Память на ощупь пытается внести ясность в сумерки, окутывающие дальнейшие события. Я пробирался по лестнице, уже затопленной потоком воды; после долго бежал, спотыкаясь и падая, с дикими речами на устах, среди обваливающихся потолков и рушащихся повсюду стен. В воздухе висела капель, вся крыша, помимо трех балок стропил, была снесена ветром. В мертвенной луной синеве гобелены плескались на ветру, влачась за движущимся домом, словно развевающиеся волосы гневного факира, что корчится под укусами роя оводов и смертоносных тарантулов. Пол постепенно наклонялся, как палуба судна; вся покрывавшая его вода стекала, сливаясь воедино, в одном направлении. Там, где находился самый большой из выступающих портиков, дом стал при каждом своем повороте биться с ужасающим содроганием о какую-то преграду. Удар — и пока губы успели бы сосчитать до трех, еще три толчка. То была ветреность громады! вакханалия тяжести! Быстро — еще быстрее, все быстрее — дом лихорадочно закружился и помчался; свирепая буря обрывала его портики, точно паруса, и превращала в развалины его огромное тело. Протиснувшись через заваленную обломками стены дверь одной из комнат, я увидел в тусклом синевато-сером свете Гарфагера, восседающего на саркофаге. Он сжимал в окровавленной руке палку и слабо, но упорно бил в находившийся рядом с ним большой барабан. Скорость накренившегося дома достигла теперь точки покоя, равновесия, предельной энергии вращения. Гарфагер сидел, опустив голову на грудь; внезапно он отбросил волосы с лица, вскочил, распростер руки и начал вращаться — головокружительно! — в том же направлении, что и дом! — в таком же равновесии сна! — его волосы развевались, щеки дрожали, глазные яблоки закатились от ужаса, а язык вывалился наружу, как у волка, раскрывшего пасть в бешеном издыхающем вое. В приступе отвращения и тошноты я отвернулся от этого зрелища и побрел, спотыкаясь, на подгибающихся ногах, пока не обнаружил, что нахожусь на нижнем этаже, напротив крыльца. Дверь упала, разлетевшись на куски, к моим ногам, и дыхание бури обдало меня своей свежестью. Некий порыв, частью безумие, но в большей мере глас небесной ясности, бросил меня вперед. Я выскочил наружу и погрузился в разверзшийся вокруг ад.
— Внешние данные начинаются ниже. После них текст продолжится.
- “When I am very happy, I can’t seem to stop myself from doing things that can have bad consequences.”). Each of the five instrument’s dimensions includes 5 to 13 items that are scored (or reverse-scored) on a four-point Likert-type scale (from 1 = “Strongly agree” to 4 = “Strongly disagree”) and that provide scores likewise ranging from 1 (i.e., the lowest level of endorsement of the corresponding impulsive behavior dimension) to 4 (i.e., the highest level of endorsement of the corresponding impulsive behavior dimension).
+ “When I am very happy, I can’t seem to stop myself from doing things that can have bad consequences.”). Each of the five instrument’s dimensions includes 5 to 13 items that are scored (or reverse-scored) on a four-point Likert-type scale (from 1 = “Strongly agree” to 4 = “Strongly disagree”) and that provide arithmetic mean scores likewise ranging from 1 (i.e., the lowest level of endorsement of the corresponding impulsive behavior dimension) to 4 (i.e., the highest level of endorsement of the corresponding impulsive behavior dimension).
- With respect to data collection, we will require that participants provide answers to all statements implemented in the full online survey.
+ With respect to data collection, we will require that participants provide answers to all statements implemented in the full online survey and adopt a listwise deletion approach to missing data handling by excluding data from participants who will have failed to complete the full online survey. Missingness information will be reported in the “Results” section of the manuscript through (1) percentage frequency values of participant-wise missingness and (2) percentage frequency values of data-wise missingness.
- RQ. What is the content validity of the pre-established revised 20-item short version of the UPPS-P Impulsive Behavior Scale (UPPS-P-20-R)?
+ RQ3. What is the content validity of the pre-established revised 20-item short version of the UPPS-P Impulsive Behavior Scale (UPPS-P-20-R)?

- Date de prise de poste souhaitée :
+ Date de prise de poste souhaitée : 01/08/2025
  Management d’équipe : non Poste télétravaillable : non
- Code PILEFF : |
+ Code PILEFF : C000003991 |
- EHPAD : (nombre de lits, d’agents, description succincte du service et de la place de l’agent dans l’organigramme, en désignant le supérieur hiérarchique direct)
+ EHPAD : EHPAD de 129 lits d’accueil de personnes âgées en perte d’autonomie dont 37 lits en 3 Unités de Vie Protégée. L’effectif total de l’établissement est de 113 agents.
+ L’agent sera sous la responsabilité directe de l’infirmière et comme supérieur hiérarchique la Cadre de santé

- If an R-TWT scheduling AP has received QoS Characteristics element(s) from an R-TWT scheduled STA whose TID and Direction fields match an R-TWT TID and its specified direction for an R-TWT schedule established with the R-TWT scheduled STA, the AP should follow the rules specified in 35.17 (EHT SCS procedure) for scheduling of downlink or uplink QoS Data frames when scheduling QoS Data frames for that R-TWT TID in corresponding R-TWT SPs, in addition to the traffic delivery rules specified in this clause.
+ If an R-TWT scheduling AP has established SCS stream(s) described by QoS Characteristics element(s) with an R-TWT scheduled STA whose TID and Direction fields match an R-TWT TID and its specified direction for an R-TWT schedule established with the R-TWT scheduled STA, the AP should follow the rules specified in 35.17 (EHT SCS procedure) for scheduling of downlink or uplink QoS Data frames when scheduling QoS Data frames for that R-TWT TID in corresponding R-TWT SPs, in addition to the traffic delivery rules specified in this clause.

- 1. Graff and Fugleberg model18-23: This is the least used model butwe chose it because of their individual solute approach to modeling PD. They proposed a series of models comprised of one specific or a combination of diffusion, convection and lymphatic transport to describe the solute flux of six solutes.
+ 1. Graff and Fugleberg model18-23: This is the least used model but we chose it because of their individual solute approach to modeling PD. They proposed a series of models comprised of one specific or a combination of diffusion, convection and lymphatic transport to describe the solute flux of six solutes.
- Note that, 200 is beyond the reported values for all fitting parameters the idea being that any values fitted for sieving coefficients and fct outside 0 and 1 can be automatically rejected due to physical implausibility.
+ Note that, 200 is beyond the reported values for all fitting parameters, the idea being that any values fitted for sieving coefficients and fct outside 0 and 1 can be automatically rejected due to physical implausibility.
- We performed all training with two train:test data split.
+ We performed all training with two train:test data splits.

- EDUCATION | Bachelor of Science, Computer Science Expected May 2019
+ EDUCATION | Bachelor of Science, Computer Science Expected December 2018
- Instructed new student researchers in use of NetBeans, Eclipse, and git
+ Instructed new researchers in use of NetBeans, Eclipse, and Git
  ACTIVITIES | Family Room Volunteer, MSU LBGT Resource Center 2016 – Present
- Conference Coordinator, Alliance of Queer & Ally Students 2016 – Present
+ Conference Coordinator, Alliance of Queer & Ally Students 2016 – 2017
Я сразу очутился глубоко в воде; река сбила меня с ног и понесла к морю. Даже здесь я расслышал мгновенный пронзительный треск будто разъятого на части мира. Едва он стих, как мое тело натолкнулось на своем пути на одну из окутанных толстым покровом морских водорослей базальтовых опор полуразрушенного моста. Я чуть не потерял сознание. С усилием подняв голову над водой, я сумел подтянуться и выбраться на деревянный настил. Участок моста, доходивший до скалы, откуда я спустился в первый день, оставался в целости. Я с трудом пополз на животе, сжимаясь под порывами ветра. Струи дождя хлестали не переставая, в воздухе мерцала шелковая завеса капель. Надо мной разливалось то же неистовое свечение, что озаряло ранее дом сквозь дыры разрушенного купола; я оглянулся — и увидел, что жилище Гарфагеров стало достоянием прошлого; поднял глаза — и вот, все северное небо до самого зенита горит одним волнистым изменчивым океаном торжественных огней. То было полярное сияние, и каждое мгновение его трепещущие лучи выстраивались в колонны, конусы и обелиски — ярко-красные, лиловые и розовые; колыхаясь от дуновения бури, они словно по волшебству сложились в необъятную сверкающую орифламму чарующих световых локонов, и завитков, и радуг, а дальше, над самым горизонтом, разлившиеся лучи полярного света воздвигли незыблемую северную корону ослепительной чистоты и блеска. Блаженные слезы нахлынули на меня при виде этого величественного явления. И с ними разрушилось сновидение! — рассеялось наваждение! — будто чья-то рука сняла с моего разума слепую пелену заблуждений; и я, рыдая на коленях, воздел руки к небесам в благодарственном воздаянии за чудесный Рефидим[124] и чудо избавления от всех искушений — и скорбей — и трагедии — Вайлы.